I regni di Francia, Spagna, Inghilterra e Impero Germanico

Francia

Sotto Carlo VIII (1483-98), Luigi XII (1498-1515) e Francesco I (1515-47) continua la politica di accentramento del potere nelle mani del re e dei suoi collaboratori. Viene rafforzata l’amministrazione finanziaria, basata sull’esazione della taglia (esenti clero e nobiltà) e suddiviso il Paese in circoscrizioni fiscali dette generalités. Gli Stati Generali iniziarono ad essere convocati minormente e si afferma il gran Consiglio e i Parlamenti formati da giuristi borghesi, che venivano reclutati con il meccanismo della vendita delle cariche pubbliche tramite cui lo Stato acquisiva introiti supplementari e provvedeva alla formazione di una nuova classe nobile, la nobiltà di toga che va a rivaleggiare con la più antica nobiltà di spada.

Nel 1516 Francesco I firma con Leone X un concordato a Bologna che riconosce al Re di Francia il diritto di nomina di tutti i vescovati e arcivescovati, le abbazie e i priorati sul proprio territorio. I feudatari mantenevano comunque un forte potere locale. Le province di nuova annessione, denominate Pays d’Etats, hanno le loro assemblee di Stati che hanno rapporti diretti con la Corona mentre le città hanno forme di autogoverno. La legislazione regia regolava solo alcune materie, per il resto si faceva appello al diritto consuetudinario o – al sud – al diritto romano.

Spagna

Nel 1469 il matrimonio tra Isabella di Castiglia e Ferdinando d’Aragona preparò il regno congiunto dei due sovrani che ebbe inizio dieci anni dopo. La Castiglia – più ricca e popolosa – fu centro delle cure del governo: vennero repressi banditismo e anarchia con l’organizzazione della Santa Fratellanza, una confederazione di città con compiti di polizia. L’amministrazione della città venne affidata a funzionari regi, mentre le cortes vennero convocate di rado e obbligate ad approvare le richieste della Corona.
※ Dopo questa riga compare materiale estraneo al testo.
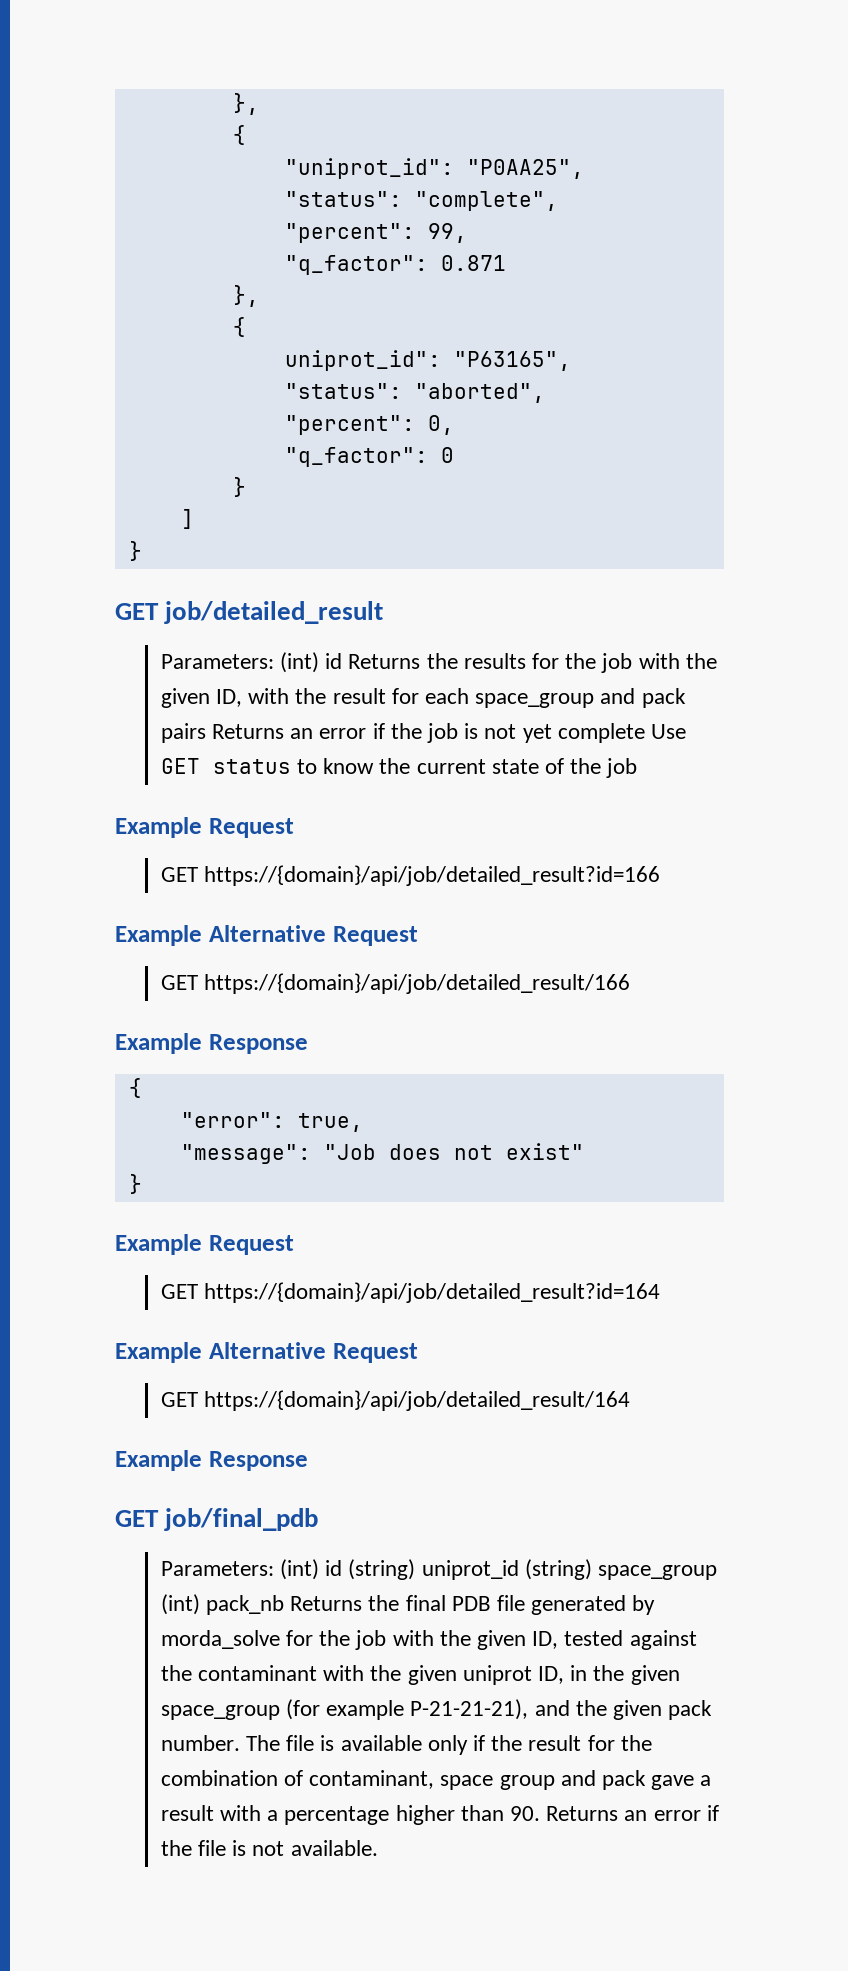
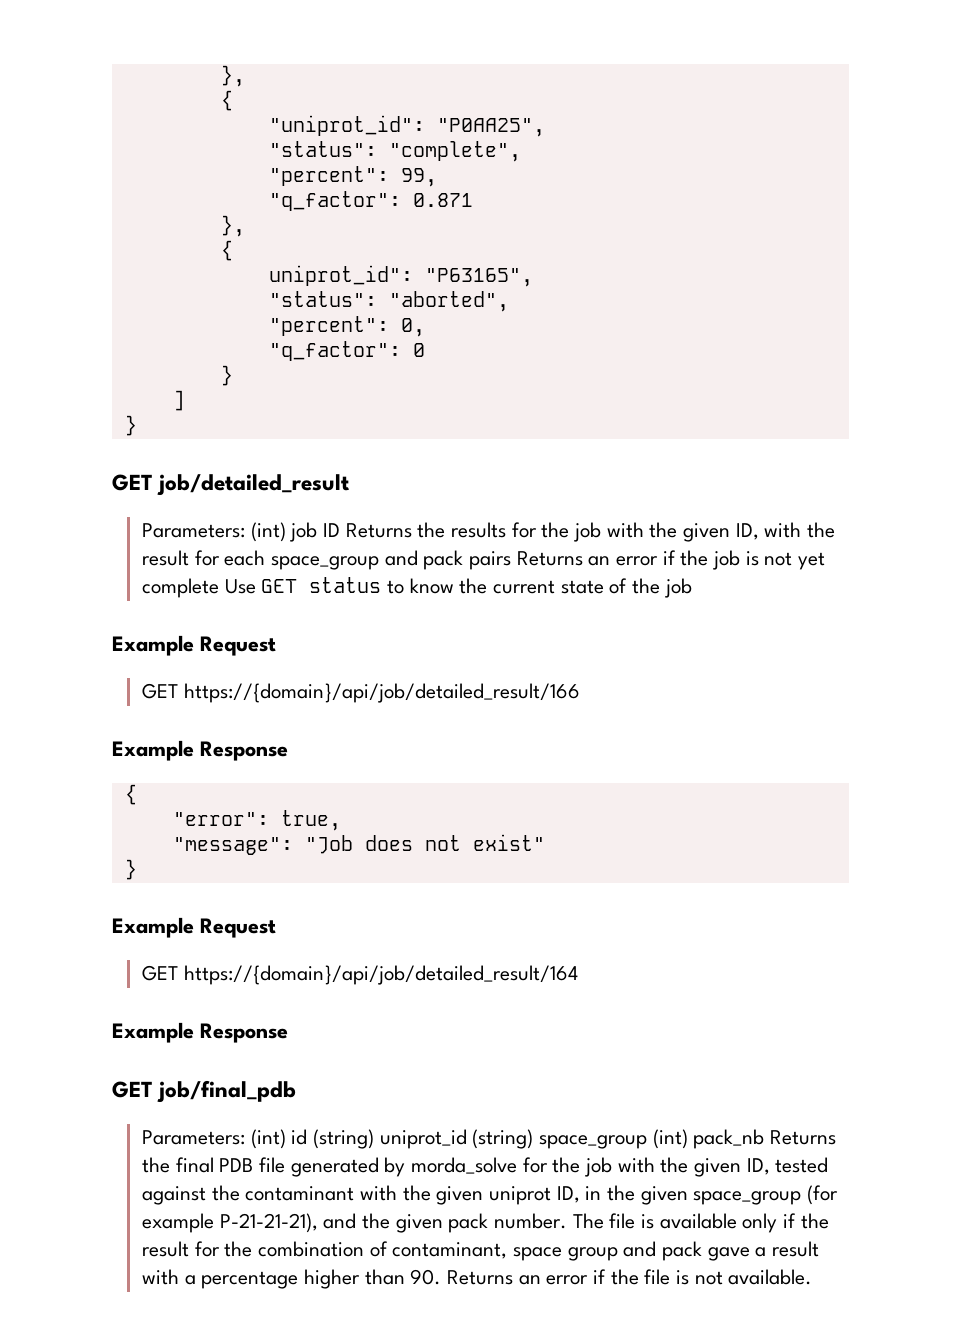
[325,653,343,669] id -> [289,522,340,542] job ID
[160,865,660,886] [115,925,418,946] // GET https://{domain}/api/job/detailed_result?id=166 // Example Alternative Request -> (276, 646) none
[160,1282,660,1303] [115,1342,418,1363] // GET https://{domain}/api/job/detailed_result?id=164 // Example Alternative Request -> (276, 928) none

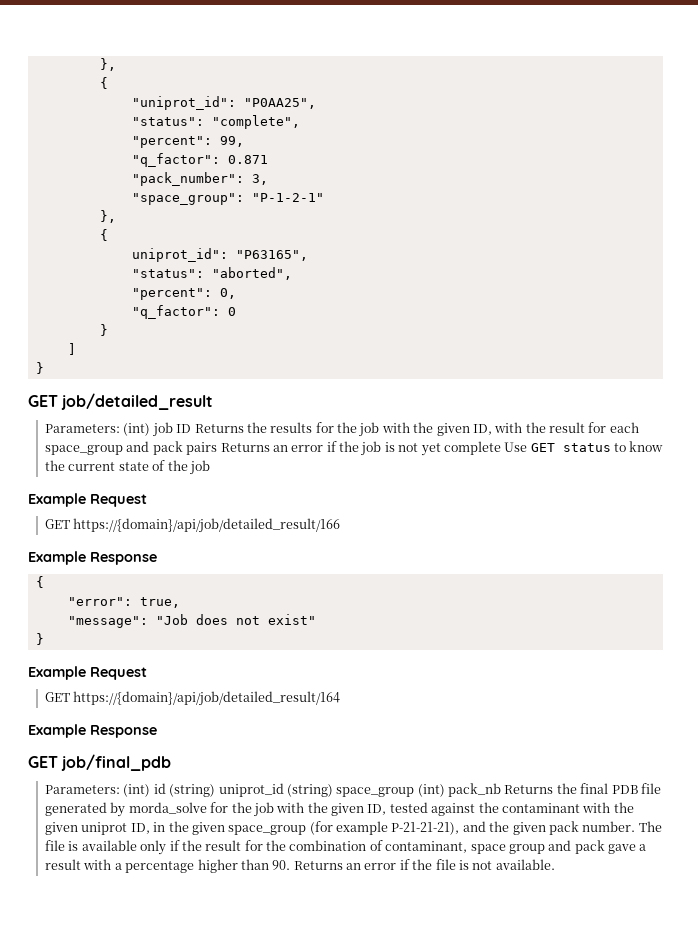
(473, 200) none -> [131,172,268,186] [131,193,324,205] // "pack_number": 3, // "space_group": "P-1-2-1"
Dal punto di vista religioso Ferdinando ottenne dal Papa il diritto di nominare i seggi episcopali e gli altri benefici ecclesiastici. Sul piano economico la Corporazione della Mesta, allevatori di pecore, godeva della protezione regia. Nel Consiglio Reale vennero nominati giuristi di origine borghese. Il Regno d’Aragona invece mantenne inalterati i propri privilegi e le proprie autonomie, controllate da cortes più efficienti. Per controllare lo Stato venne nominato un viceré e istituito un Consiglio d’Aragona.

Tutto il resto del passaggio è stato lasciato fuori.